[AIM OF THE EXERCISE]: Please produce an exact transcription of the lines from the one containing "Grade → Art" through the last line of the entries, leaving out every picture.

[PROVIDED RECORDS]:
--- START ---
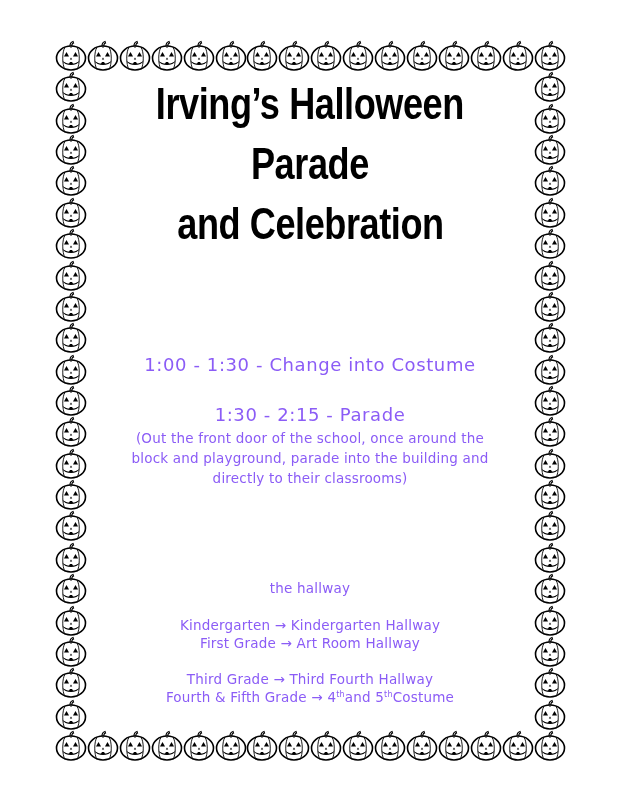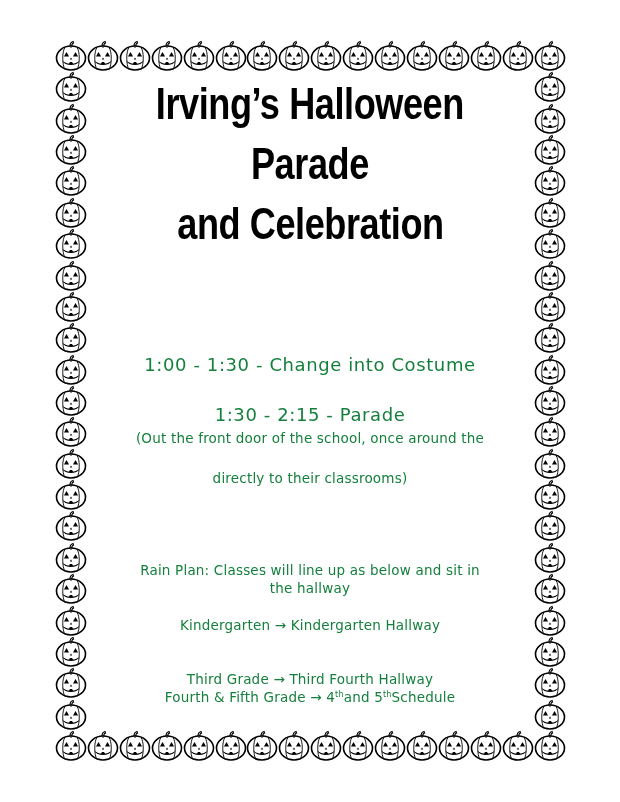"1:00 - 1:30 - Change" .hand { color: #15803d -> #8b5cf6 }
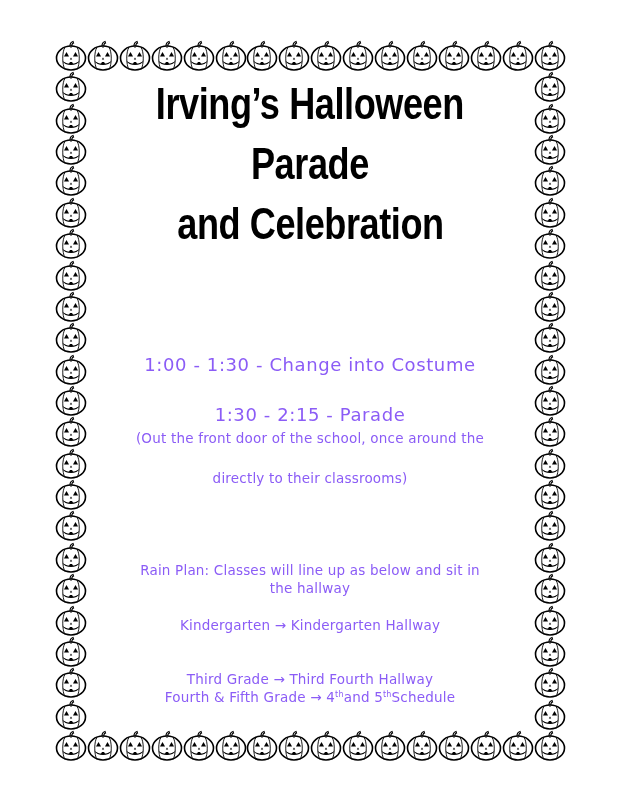"block and playground, parade into" div.hand { html: none -> <div><span>block and playground, parade into the building and</span></div> }
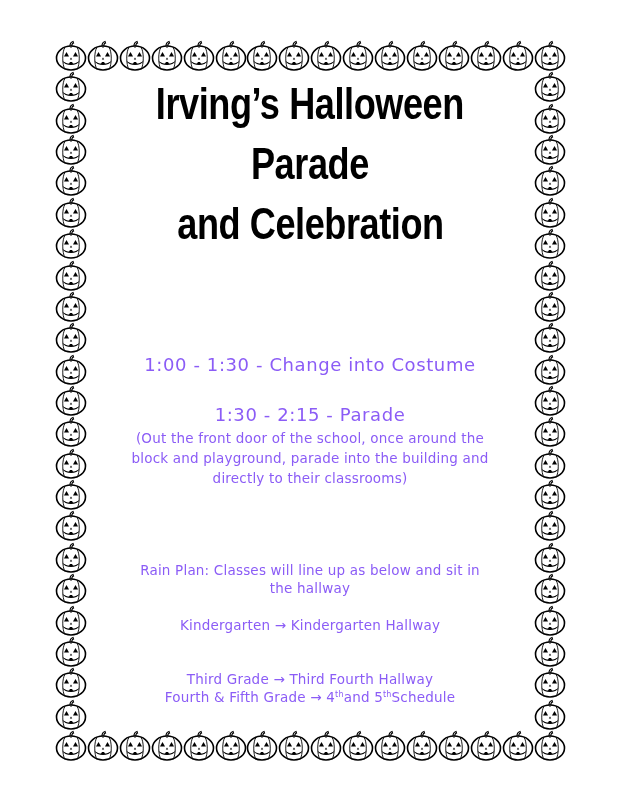"Rain Plan: Classes will line" div.hand { html: <div><span>Rain Plan: Classes will line up as below and sit in</span></div> -> none }
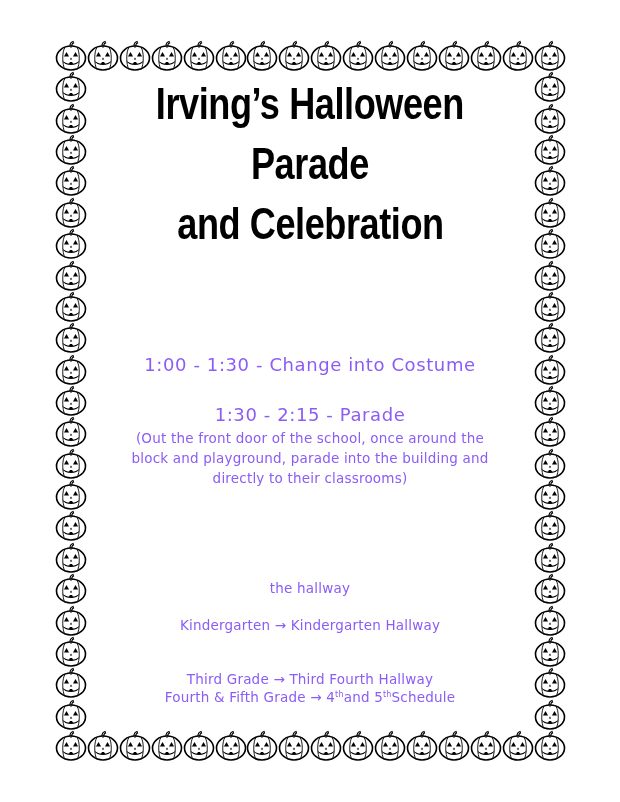"First Grade → Art Room" div.hand { html: none -> <div> <span>First Grade</span> <span>→</span> <span>Art Room Hallway</span> </div> }
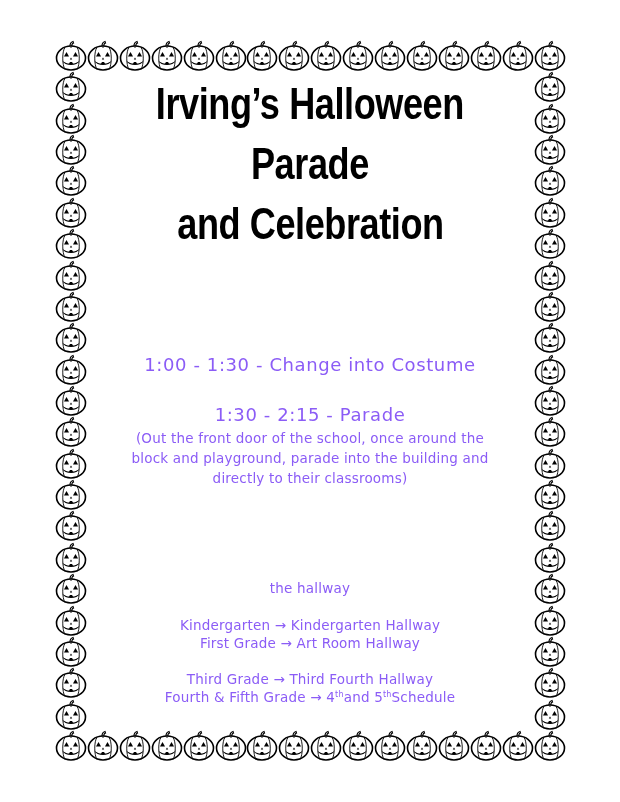"Schedule" span { text: Schedule -> Costume }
--- END ---
[THE COMPLETED TASK]:
"First Grade → Art Room" div.hand { html: none -> <div> <span>First Grade</span> <span>→</span> <span>Art Room Hallway</span> </div> }
"Schedule" span { text: Schedule -> Costume }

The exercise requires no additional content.